Applicants were encouraged to nominate successful programs that were “innovative, cost-effective, and could be replicated elsewhere.” Altogether, seven winners and one honorable mention were selected:

  • Arizona won for installing a first-in-the-nation Wrong-Way Driving Alert System that uses thermal camera technology in addition to illuminated wrong-way signage along a 15-mile segment of Interstate 17 in central Phoenix.
  • Florida earned two awards. The first for creating the “Alert Today Florida” program to address the state’s pedestrian and bicyclist fatality rate via engineering projects, educational outreach events, paid advertising and high visibility enforcement activities. Analysis indicates that 18 lives have been saved, 324 injuries and 338 bicycle and pedestrian crashes avoided since its initiation. The second award honored its “Design-Build Push-Button Contract” which reduced the “concept-to-completion” period for safety projects by as much as 75 percent.
  • Missouri won for its “Median U-Turn” program that reduced the overall crash rate by 50 percent along a stretch of roadway in the central part of the state.
  • South Dakota won for its High Friction Surface Treatment or HFST project in 15 areas of the Blacks Hills region where road departure crashes in winter weather account for 57 percent of fatal crashes. In the two winters following the installations, there was a total crash reduction of 78 percent.

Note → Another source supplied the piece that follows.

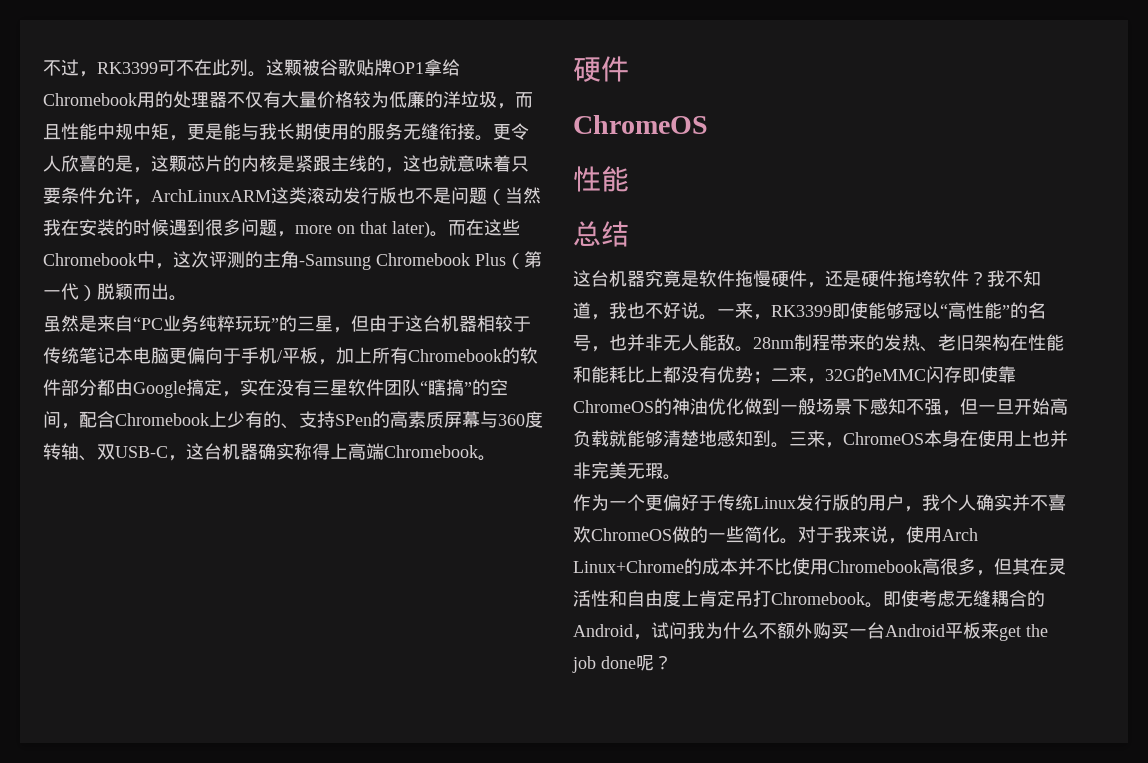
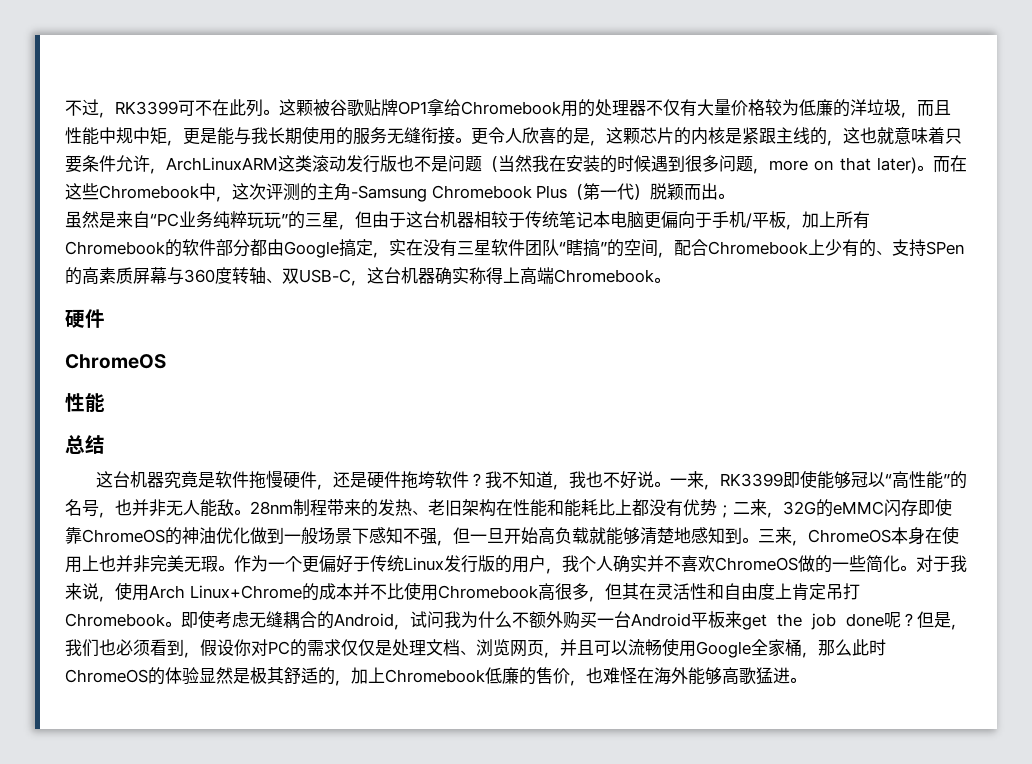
- 三来，ChromeOS本身在使用上也并非完美无瑕。
- 作为一个更偏好于传统Linux发行版的用户，我个人确实并不喜欢ChromeOS做的一些简化。
+ 三来，ChromeOS本身在使用上也并非完美无瑕。作为一个更偏好于传统Linux发行版的用户，我个人确实并不喜欢ChromeOS做的一些简化。
+ 但是，我们也必须看到，假设你对PC的需求仅仅是处理文档、浏览网页，并且可以流畅使用Google全家桶，那么此时ChromeOS的体验显然是极其舒适的，加上Chromebook低廉的售价，也难怪在海外能够高歌猛进。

  • Virginia also earned two awards. The first for its strategic guardrail management program, which won a President’s Award from the American Association of State Highway and Transportation Officials. The agency’s VDOT Guardrail Tracker Tool enables it to “prioritize” guardrail improvements at high-risk locations using data, technology, and business-process enhancements. The second award recognized VDOT for its statewide pedestrian safety action plan, which use an interactive web-based tool to identify high risk areas for pedestrians then quickly fund and install safety improvements at those locations.

Finally, Garfield County in Washington State received an honorable mention for its Garfield County Road Improvement Safety Plan, which provided the “cornerstone” of a long-term, comprehensive, data-driven safety program for the County’s rural roadway system.